= Paterson Park =

Park in Bermondsey, London, England

Paterson Park is located in Bermondsey, in central South East London, and is managed by the London Borough of Southwark. It was formally opened in 1953.

==Origins==
What is now Paterson Park was built out as railway sidings into the Bricklayers Arms goods station in 1844. Some of the sidings were bombed during the war, and not rebuilt. It was one of the many bomb sites in London that became a children’s playground after the war, including an informal cycle speedway track. The park was formally opened in 1953, by the former Prime Minister Clement Attlee, and named after the prison reformer Sir Alexander Paterson. Attlee and Paterson had met at University College, Oxford. Both were involved in boys’ clubs in slum areas of London. Paterson spent 21 years living in Bermondsey, initially with John Stansfeld’s Oxford Medical Mission. When he enlisted in WWI, he did so with the Bermondsey Battalion (the Queens) of the London Regiment. As formally laid out in 1953, the park included a paddling pool and a purpose-built cycle speedway. The park was the home cycle speedway track for the Lynton Lynx, named for the adjacent street.

==Later history and reduction in size==
Although the park was extended after the goods station was closed in 1981, it was poorly maintained.

A campaign began in 1999 for a new secondary school in Southwark. The only suitable location identified was land on and adjacent to Paterson Park. By this time, park maintenance was such that education campaigners were able to describe the park as disused.
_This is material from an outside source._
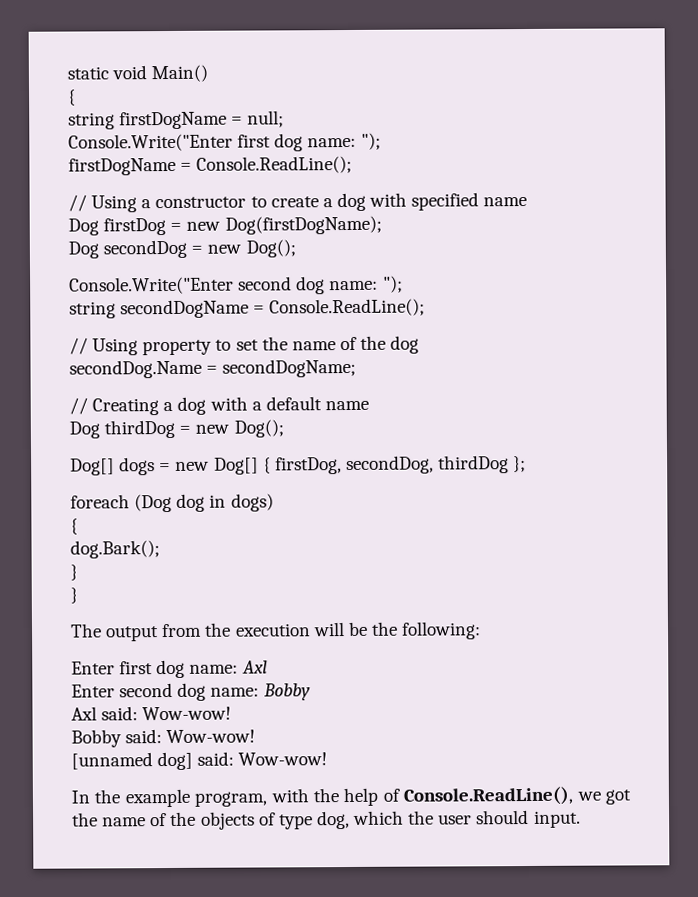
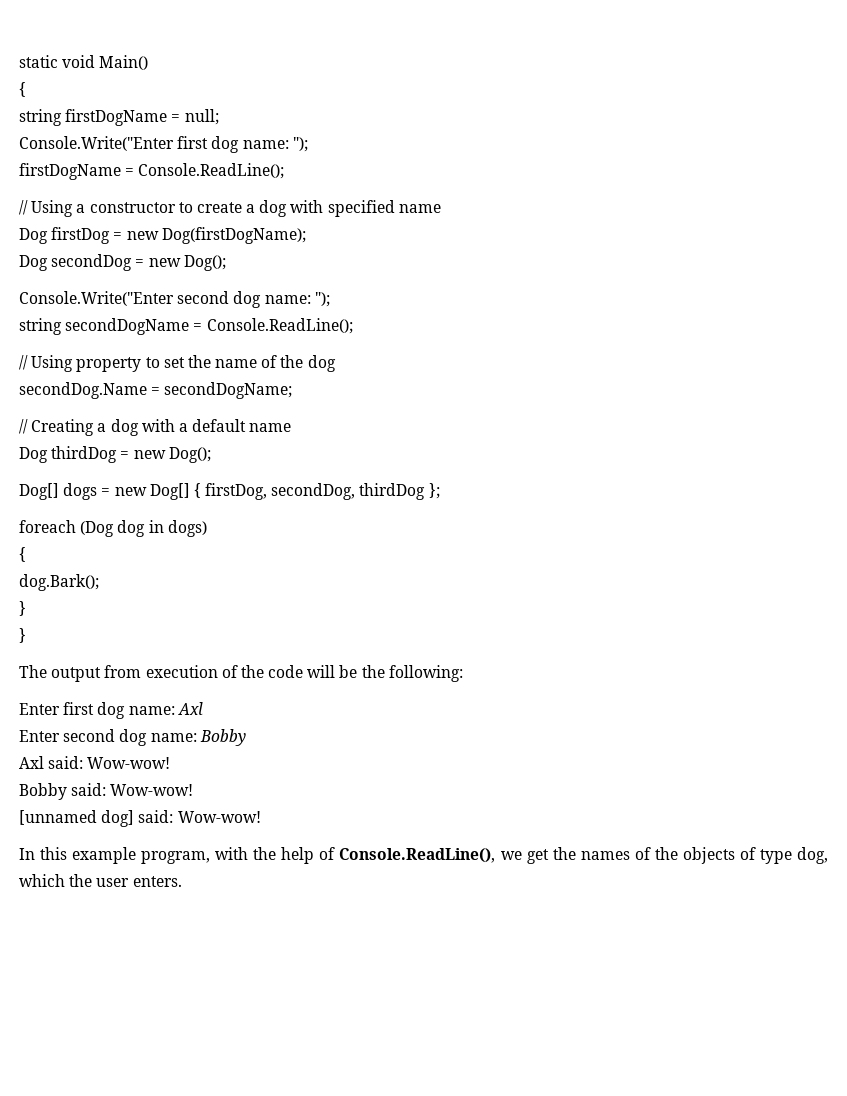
- The output from the execution will be the following:
+ The output from execution of the code will be the following:
- In the example program, with the help of Console.ReadLine(), we got the name of the objects of type dog, which the user should input.
+ In this example program, with the help of Console.ReadLine(), we get the names of the objects of type dog, which the user enters.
In 2002, the Mayor of London Ken Livingstone directed the refusal of planning permission for the school, as to do so would result in a loss of Metropolitan Open Land.

Southwark Local Education Authority subsequently identified two additional nearby parcels of land to offer as alternate open space, thereby permitting the retention of some of the park, and planning permission was then granted. This was then the subject of an unsuccessful judicial review in 2003 by a local resident, Karen Lambert.

City of London Academy, Southwark opened in 2005, with the sports facilities being available for community use.

==Facilities and features==
The park was reopened in 2007 by the Mayor of Southwark, Councillor Paul Kyriacou.

On the northern perimeter of the park are some allotments, which are managed by the Bermondsey and Rotherhithe Allotment Society.

There is a children’s playground in the centre of the park. In addition to the sports facilities at the City of London Academy, there is a MUGA (multi-use games area) which is predominantly used for basketball.

The centerpiece of the restored park is Cloud Canopy, by Southwark-based American-born sculptor Randy Klein, now known as Rafael Klein.